In the history of SC, many technologies have been invented to reconcile traditional practices and enhance their efficiency (Fawcett et al. 2011). The major aim of these technologies is to build a resilient and transparent network of the supply chain by adopting some techniques like keeping additional stock, doing business with multiple suppliers, optimizing the structure of a network, and having high visibility of data and product flow over the SC (Ivanov et al. 2019). Additionally, in the past decade, industries have started commencing on the “I4.0” technologies that denote the advanced computing, digital, AI, big data, cloud computing, machine learning, blockchain, automation and robotics that owe a high potential in modernizing the existing traditional SC to digitally owned and connected infrastructure. After I4.0, an advanced wave of the industrial revolution, I5.0 is emerging that focus on human interference with machines (Schiele et al. 2022). Therefore, to manage the SC effectively and reduce related risks, a holistic approach to digitalizing and re-examining present operational procedures is needed.

Apart from the I4.0 technologies, regarding I5.0, there is a wide gap present concerning what and how this I5.0 revolution will mitigate SC disruptions (Nayeri et al. 2023). However, (Grzybowska and Stachowiak 2022) identified the challenges of SC disruption, from the economic, political and sociological dimensions, which majorly affect economies and industries. They highlighted various characteristics of SC disruption and developed evolving strategies to minimize such disruptions. (Karmaker et al. 2023) highlights the various issues in employing I5.0 to manage the disruption of SCs during the COVID-19 pandemic in emerging economies and focused on the adoption of I5.0 technologies in the post-COVID-19 era to increase SC sustainability through financial support and funding. For environmental protection, green venture capital helps industries to channelize their fund to cleantech, green innovation and technological innovation (Dhayal et al. 2023). While there is a growing body of available literature on the implementation of I4.0, there are certain gaps in terms of practical and theoretical implementation of I5.0 technologies in the SC context. Besides the lack of available literature in I5.0 in a SC disruption context, the gap addressed by the present research is related to how fifth industrial revolution plays a signifcnat role for enhancng the knowledge of SC managers to improve the SC process by mitigating disruptions and the study also provides the future research directions in this context. Therefore, certain knowledge concerning the relationship between SC and I5.0 becomes significantly important.

Hence, the purpose of the present study is to introduce and highlight a novel view of the various I5.0 technologies from SC perspectives and to evaluate how these technologies can be cumulatively applied to solve global and future events at the time of war, pandemic and climate change through the systematic literature review (SLR). The present study is aimed to answer the following identified research questions?
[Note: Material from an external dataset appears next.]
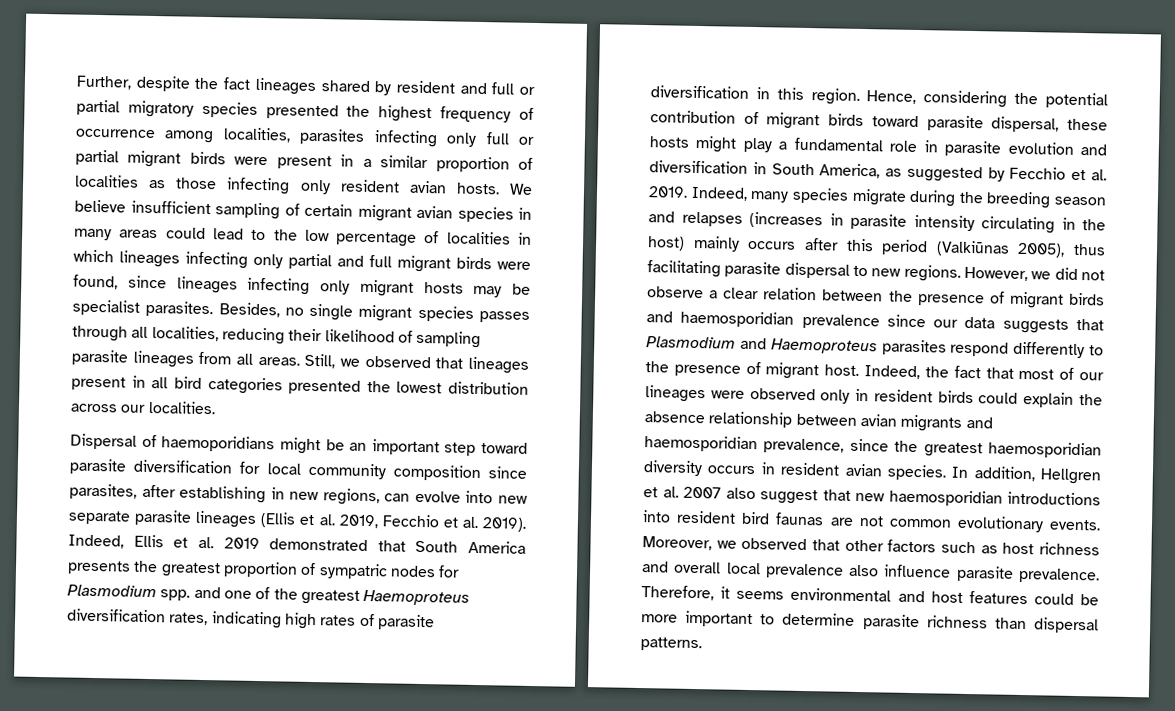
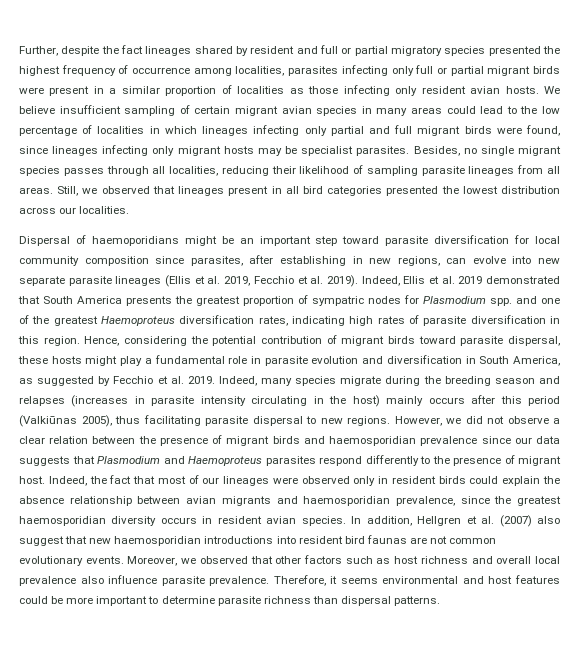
- In addition, Hellgren et al. 2007 also suggest that new haemosporidian introductions into resident bird faunas are not common evolutionary events.
+ In addition, Hellgren et al. (2007) also suggest that new haemosporidian introductions into resident bird faunas are not common evolutionary events.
RQ.1: How do the technologies of I5.0 can mitigate global disruptive events to prevent disruption in supply chains during wars, climate change and pandemics?
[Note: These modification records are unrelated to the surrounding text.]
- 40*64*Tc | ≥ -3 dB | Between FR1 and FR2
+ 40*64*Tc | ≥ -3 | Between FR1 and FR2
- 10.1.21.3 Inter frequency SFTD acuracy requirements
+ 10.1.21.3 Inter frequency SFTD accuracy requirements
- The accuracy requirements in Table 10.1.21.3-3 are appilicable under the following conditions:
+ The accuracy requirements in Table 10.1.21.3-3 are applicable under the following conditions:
RQ.2: What are the future opportunities for adopting and integrating the technologies of I5.0 within supply chains?

To address these research questions, this study aimed to present an SLR of disruptions in SC at the time of war, climate change and pandemics and investigate how I4.0 and I5.0 technologies may prevent such disruption. For this study, only the SCOPUS database was selected for identifying all the related articles. By selecting the relevant keywords and manual screening of articles, we shortlisted 194 articles for review. A detailed explanation for collecting, selecting, screening and shortlisting documents is presented in the research methodology section.

The novelty of the presented work is manyfold. Firstly, this review includes an integrated approach of bibliometric study and systematic literature review. Secondly, the article considers the three major causes of disruptions in SC, namely: war, pandemic, and climate change, which have not been discussed previously in the literature. Thirdly, this work proposes some future research questions related to three causes of disruptions in SCs. The study will be helpful to researchers, policymakers and practitioners to understand whether, and how, I5.0 technologies could help to overcome SC disruptions in times of pandemics, war and climate change. The present research also provides light into potential future research directions in this research area.
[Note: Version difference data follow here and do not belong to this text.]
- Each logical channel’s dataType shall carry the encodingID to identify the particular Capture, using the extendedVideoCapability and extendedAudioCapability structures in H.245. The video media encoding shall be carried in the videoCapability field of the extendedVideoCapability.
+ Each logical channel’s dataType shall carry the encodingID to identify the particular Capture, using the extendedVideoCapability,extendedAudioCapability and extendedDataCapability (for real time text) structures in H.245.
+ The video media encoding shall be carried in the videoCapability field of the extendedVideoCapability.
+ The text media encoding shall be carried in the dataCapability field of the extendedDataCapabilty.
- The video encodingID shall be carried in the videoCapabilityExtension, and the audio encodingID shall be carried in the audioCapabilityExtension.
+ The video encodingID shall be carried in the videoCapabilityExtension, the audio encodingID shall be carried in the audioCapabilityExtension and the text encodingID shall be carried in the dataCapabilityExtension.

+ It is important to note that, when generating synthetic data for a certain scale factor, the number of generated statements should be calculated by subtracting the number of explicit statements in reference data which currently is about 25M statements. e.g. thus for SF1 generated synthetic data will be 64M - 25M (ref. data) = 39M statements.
The remaining section of the article is divided as follows; Section 2 presents a research methodology used in the study. A review and discussion of supply chain disruptions and I5.0 technologies are shown in Section 3. Section 4 highlights a detailed discussion of the study and Section 5 shows the conclusion of the study.

2 Research methodology

The present work focuses on exploring how the technologies of I4.0 and I5.0 ensure SC in the different industries during the three major disruptions: war, pandemic, and climate change. For this, a critical review of the existing literature has been performed segregating it into three major events. The knowledge of the technologies of I4.0 and I5.0 helps in the planning of suitable strategies for industries to prevent SC disruption. Thus, the present study offers an informative insight into the literature by collecting and analysing related research findings. Furthermore, to conduct this analysis, the present study has used a hybrid method combining SLR and bibliometric analysis. The study by (Meredith 1993) SLR enables “integrating several different works on the same topic, summarizing the common elements, contrasting the differences, and extending the work in some fashion”. Moreover, the bibliometric analysis provides a summary of bibliography data of the existing literature that helps to identify the emerging trends and state of the intellectual structure of the given research area (Dervis 2019). Thus, a hybrid approach of SLR and bibliometric analysis is used to conduct the review work by performing the following steps: (1) identifying the research objective(s), (2) finalising the database, (3) applying an exclusion and inclusion criteria for screening the relevant research papers, (4) conducting a bibliometric analysis, and (5) performing a detailed review of shortlisted articles based on identified attributes.

Firstly, the keywords for the study were identified by conducting an academic discussion among the authors of this work. The applied search string used in the database is presented in Table 1.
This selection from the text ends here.